I found the United Airlines app far superior to any I've seen, with complete integration of the booking process, flight tracking, entertainment system and account management. Not only is it intuitive to use but also gives timely updates on gate changes, delays and seat changes.
Booking hotels showed the difference between Europe and the US. While it's equally easy to book a room online or through an app in the US and Europe, the check-in and check-out experience varies greatly in the two regions.
Europe is still paper based, with face-to-face registration with usually a paper final invoice at check-out. In the US, the check-in could be done through an app, with an electronic invoice at check-out. In fact, every time I asked for a paper copy I could see how much of an inconvenience this was now becoming for the hotel staff.
The reverse was true for car rentals. In the US it was a very people- and paper-intensive process that took a frustratingly long time. Some European countries are still paper based, but in Germany for instance, the Hertz process is entirely digital, with the exception of the paper contract given to drivers in case they are stopped by the authorities. In all cases, we still relied heavily on paper or plastic driving licences, national identity cards and passports.
With regard to payments, in most countries using a debit or credit card was easy, with a few twists, such as a PIN and chip debit card in the US will be declined unless processed as a credit card. This caught me out the first day until I remembered. I also experienced some issues with the UK bank network being down for an eight-hour upgrade at the wrong time for me.

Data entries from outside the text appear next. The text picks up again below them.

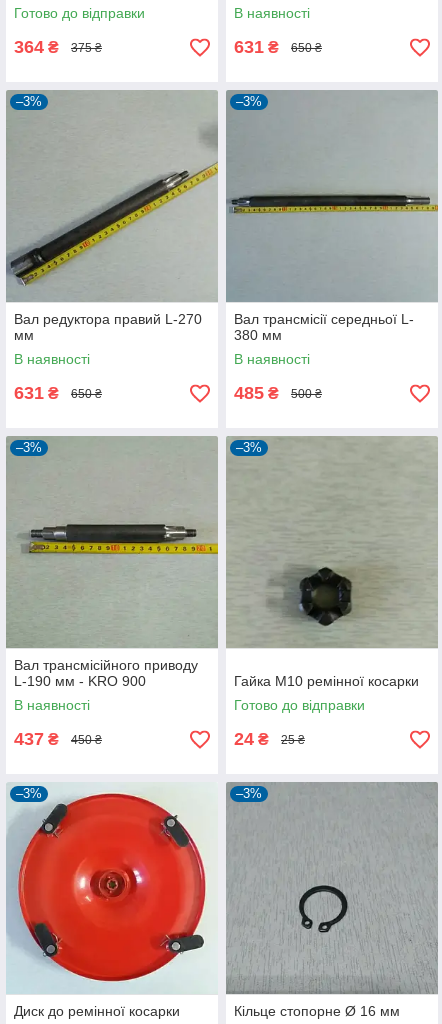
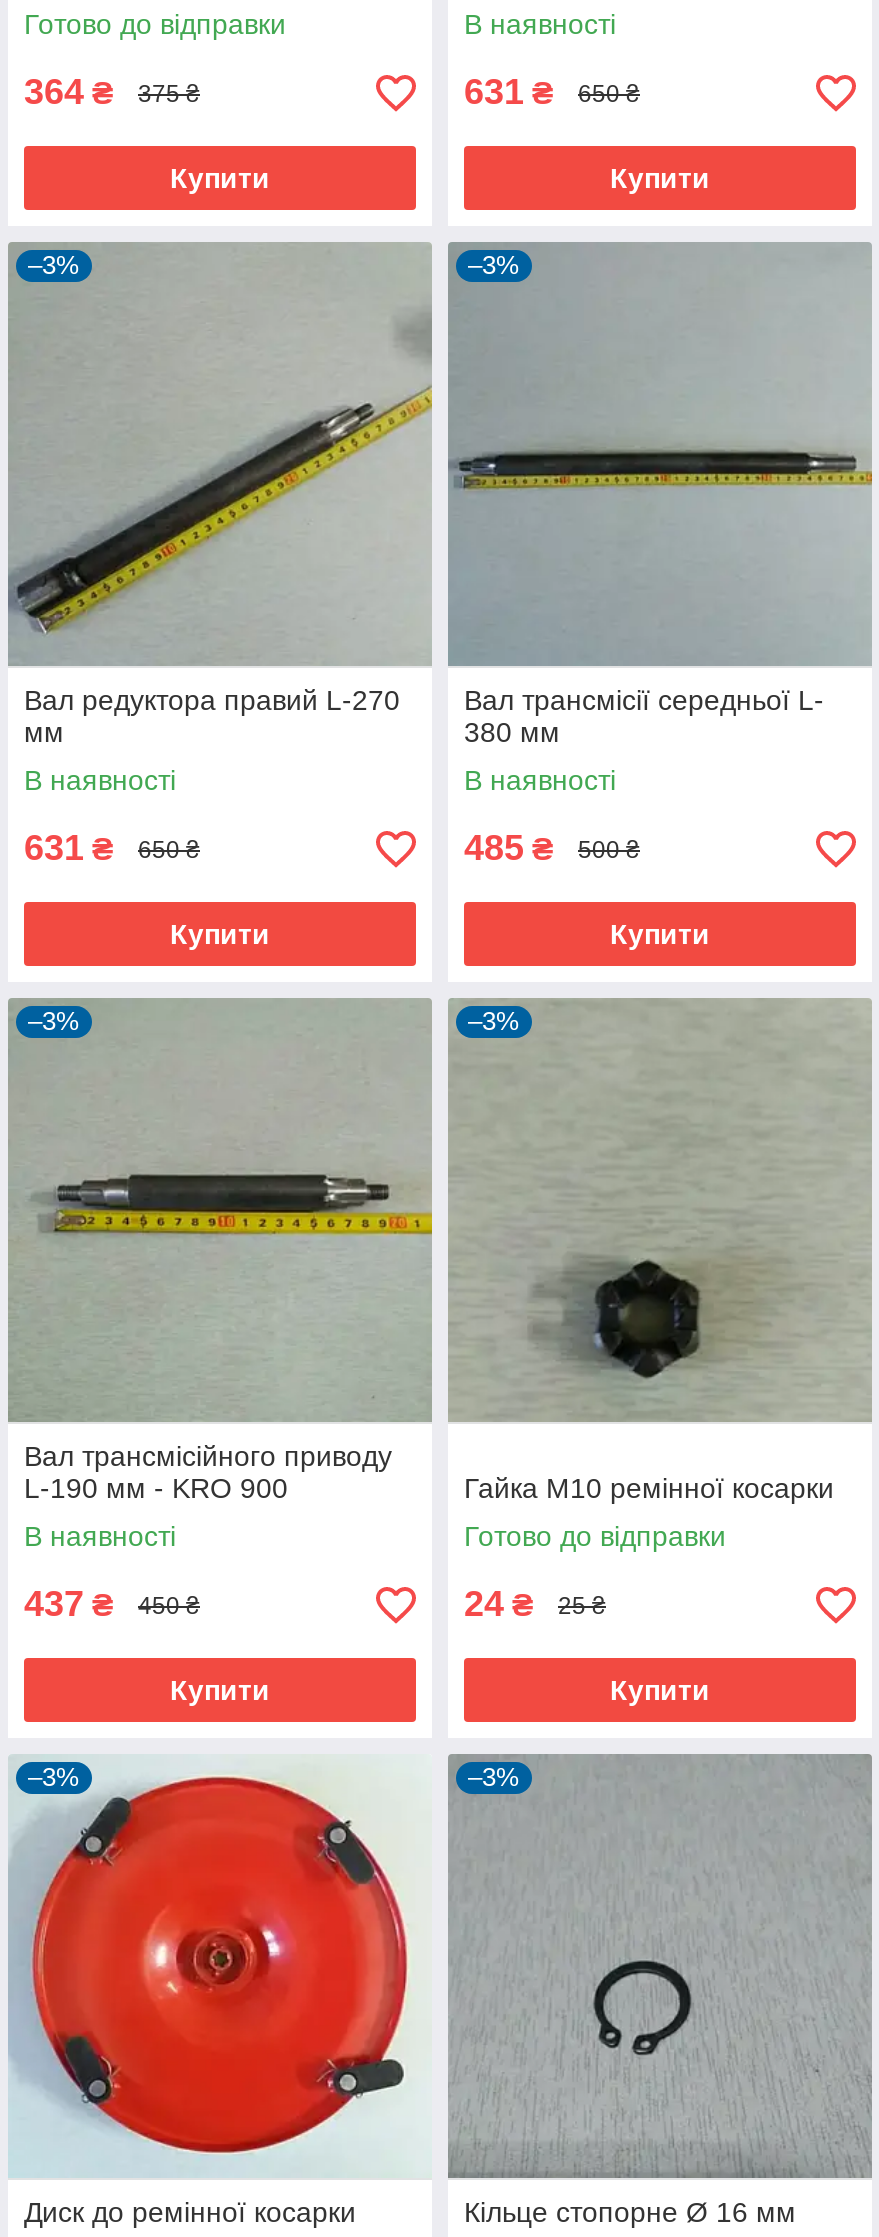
+ Купити

+ Купити

+ Купити

+ Купити

+ Купити

+ Купити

Cash is king everywhere though, especially in restaurants, hotels and taxis in the US and Europe. It also lets you negotiate prices, which isn't an option for electronic payments.
Restaurants are one area where you'd think paper would be swiftly replaced. Yet despite being told they exist, I haven't seen a single chain where menus were electronic and where order-taking was through touch screens or mobile apps. In any case, they all produce bills and receipts on paper, and welcome cash.
It seems that paper dominates in restaurants and the investment needed to adopt an electronic infrastructure would be too costly for this type of business with low margins. Hotels have made the move as the complexity of their different booking processes (online, directly or through a broker, on auction or at the last minute...) has pushed them to optimise their back offices where paper would only slow things down.
At present, regulation and compliance means that car rental companies may not be able to digitise their operations as quickly as they'd like, although this will undoubtedly change.
I am personally less certain about the growth of e-books and e-magazines. While they save on weight and make instant distribution a reality, the lack of common standards is a hindrance. So are the new problems they create: battery management, storage management, screen size. What was a complete let down, in my experience, was the Kindle as a book replacement. It's light, it stores many books, but I simply didn't like it. However I will give it another go until the end of the year as the millions of adopters and readers must know something I'm not seeing at present.
With payment it's much simpler — Visa and MasterCard offer great solutions, as does PayPal, which can be used as a replacement in many instances. However, when everything fails (and it does), cash is king.
After a summer living the life digital, what have I changed?
I've not cancelled my magazine subscriptions as I had planned. But I am consolidating my devices, probably into one or two, as the laptop is still an absolute requirement, probably accompanied by an iPhone 6 Plus. Carrying too many devices has become a massive inconvenience and, literally, a pain in the neck.
However, I still think the future looks promising for digital. I was very impressed with United Airlines' in-plane Wi-Fi entertainment and the completeness of its app. I also look forward to the day when we can select food from a menu and see dishes on our smartphones before turning up at the restaurant.